The expected answer is every line of the material that contains the word "Lavender".

Material provided
* * *

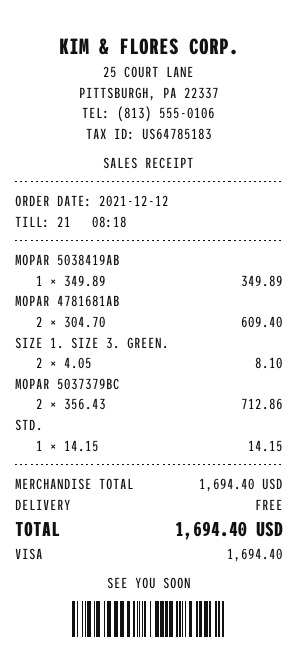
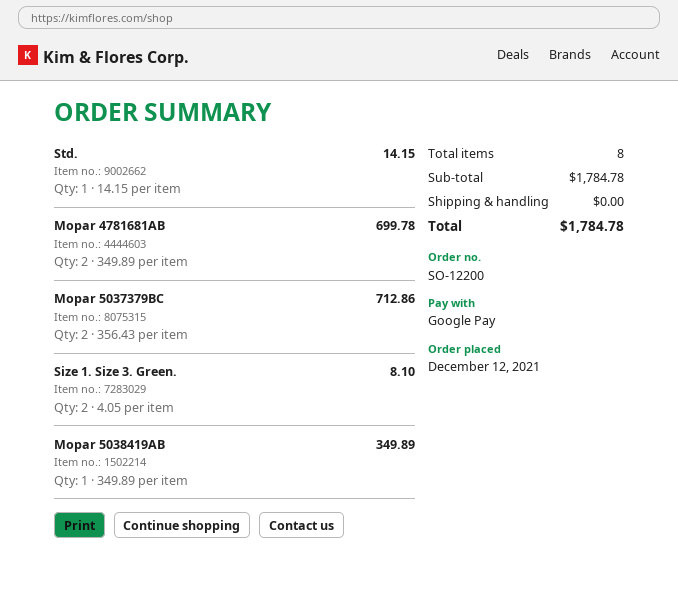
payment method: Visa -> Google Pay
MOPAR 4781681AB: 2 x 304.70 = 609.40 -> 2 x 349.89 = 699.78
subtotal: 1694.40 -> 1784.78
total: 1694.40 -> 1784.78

* * *

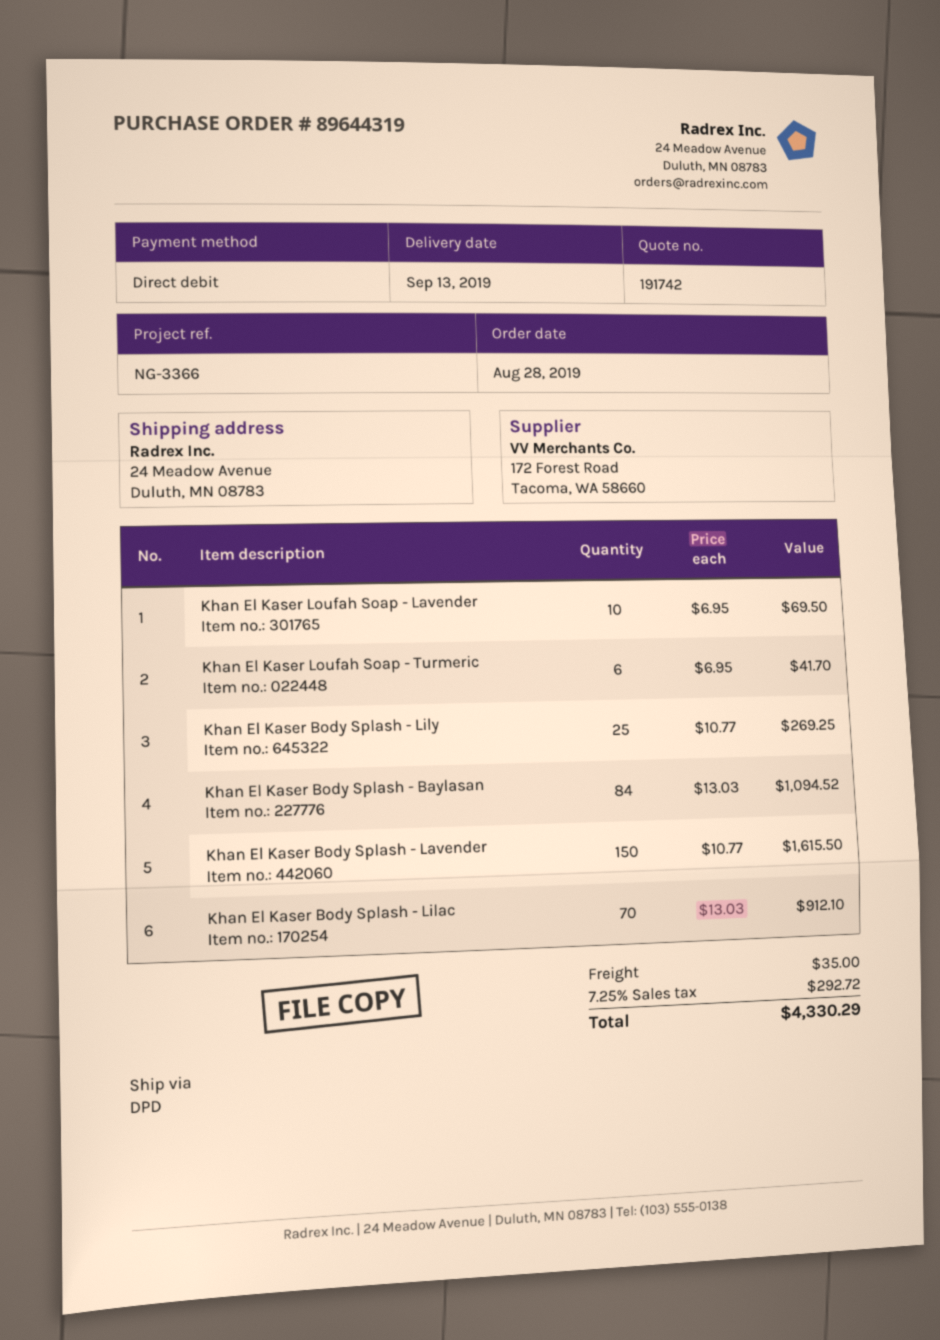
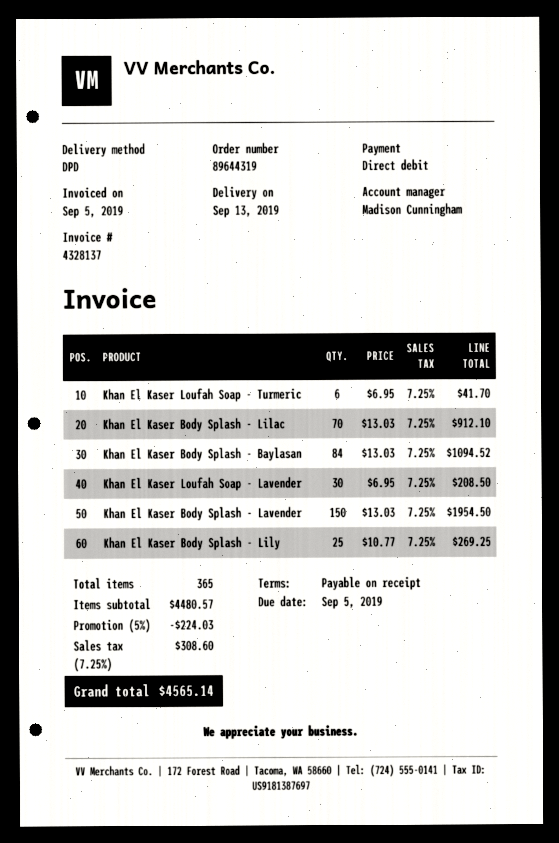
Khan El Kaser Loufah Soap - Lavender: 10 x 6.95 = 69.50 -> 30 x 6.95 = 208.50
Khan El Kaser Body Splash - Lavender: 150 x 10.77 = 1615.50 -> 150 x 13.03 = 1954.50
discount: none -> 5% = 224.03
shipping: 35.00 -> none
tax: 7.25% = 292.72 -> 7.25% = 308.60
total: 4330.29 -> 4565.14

* * *

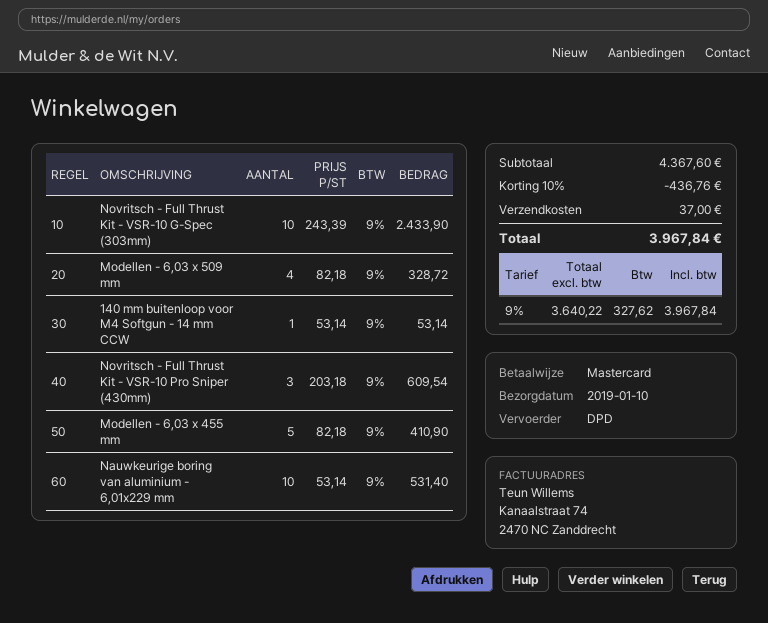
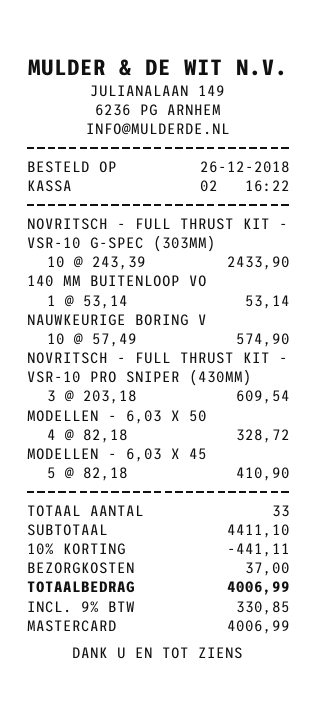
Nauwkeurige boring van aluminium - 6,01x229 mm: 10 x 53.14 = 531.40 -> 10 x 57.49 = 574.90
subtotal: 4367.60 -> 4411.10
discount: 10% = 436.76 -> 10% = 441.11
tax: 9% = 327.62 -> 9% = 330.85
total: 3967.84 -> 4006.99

* * *

Solution to the exercise
Khan El Kaser Loufah Soap - Lavender: 10 x 6.95 = 69.50 -> 30 x 6.95 = 208.50
Khan El Kaser Body Splash - Lavender: 150 x 10.77 = 1615.50 -> 150 x 13.03 = 1954.50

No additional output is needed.